As of this writing, a common assumption about dementia is after it passes the
point of Mild Cognitive Impairment (if I ever meet the person who coined that
expression I will kick him or her right square in the seat of their pants) is that 
the patient is basically mentally "gone", "checked out", etc. This is convenient for
others like caregivers so they might feel less bad about what their charge is
going through; in fact it may sooth them in some fashion to think that literally
"nothing" is happening behind the patients eyes, and as long as nothing was
happening, nothing bad was happening either. I thought and assumed this as
well until only very recently. Part of the problem is, the people who have gone
past this point are or cannot talk and therefore cannot relate or relay what
happens there. So no one, not doctors, authors, nobody knows for sure what
happens. You may notice the sharpest minds don't even hazard a guess. Where
is Isaac Asimov when you really need him?

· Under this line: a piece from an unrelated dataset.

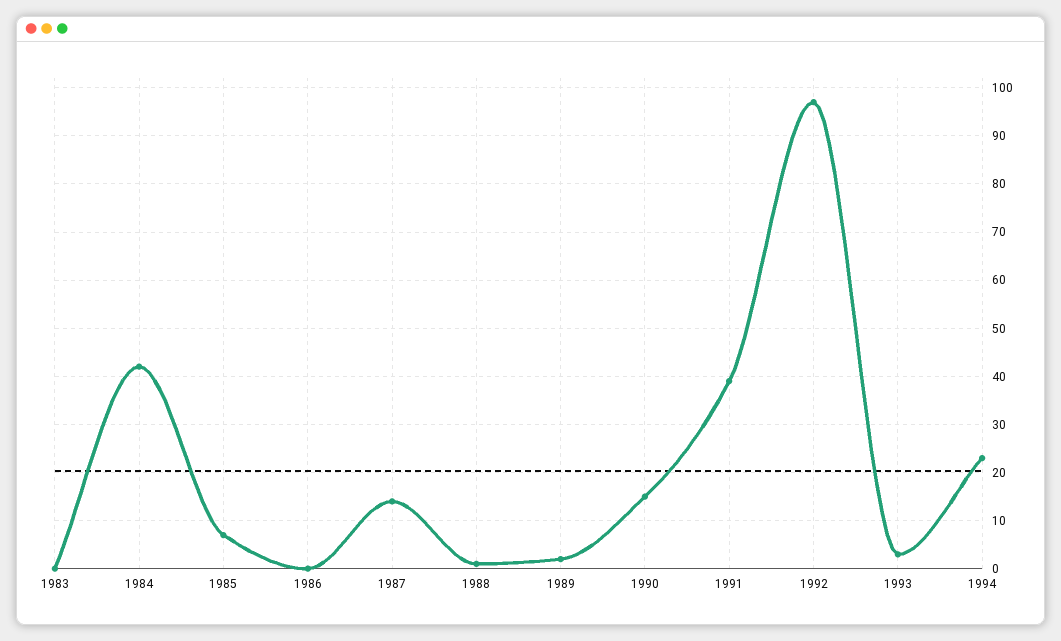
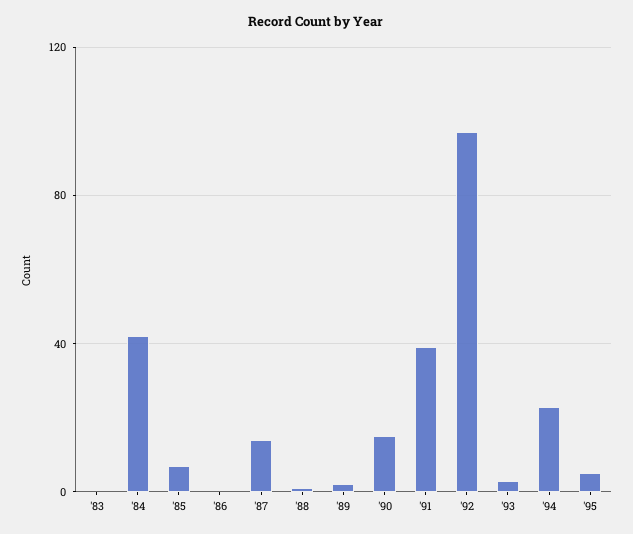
'95: none -> 5

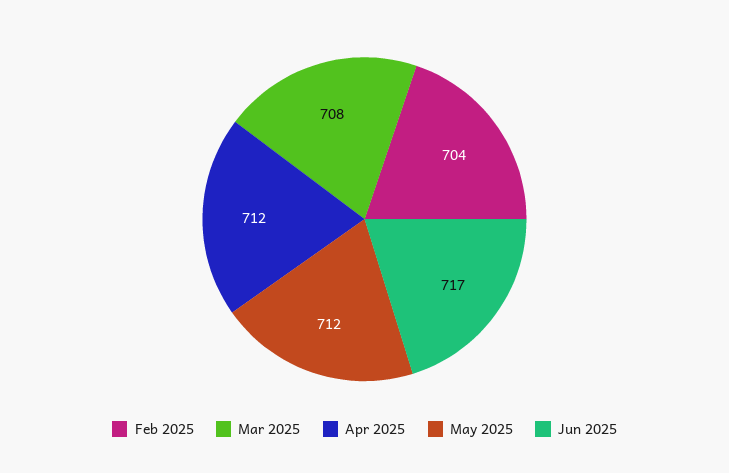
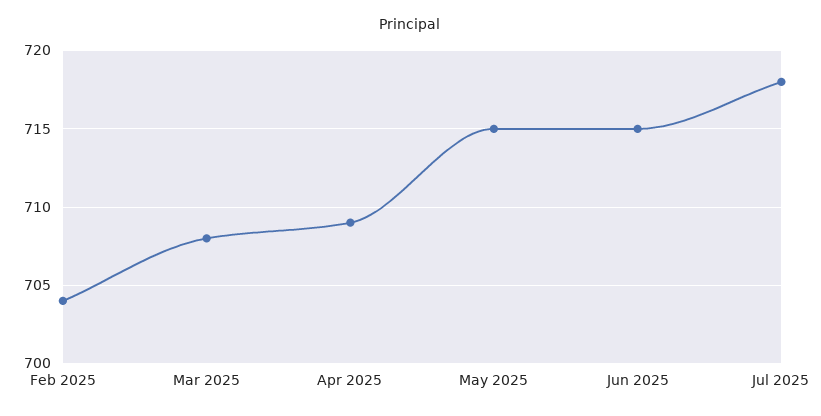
Apr 2025: 712 -> 709
May 2025: 712 -> 715
Jun 2025: 717 -> 715
Jul 2025: none -> 718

Since being diagnosed with LBD and having a decent clue what is coming WRT
to the outwardly-observable symptoms, I have been conditioned to dread the
delusions and hallucinations, the isolation, the inability to have much if any
control over my life from then-on, etc. You will find no reliable information to
dispel or mitigate that threat anywhere. I have been trying for the sake of others
to embrace the horror that the future might likely bring with as much stoicism as
I can muster but when the only major events left in your life is to go crazy and
then die, well there are only so many ways to shellac that particular turd of an
idea.

A Revelation: The Undiscovered Country
I want to present to the readers here a totally new (to me) concept or possibility.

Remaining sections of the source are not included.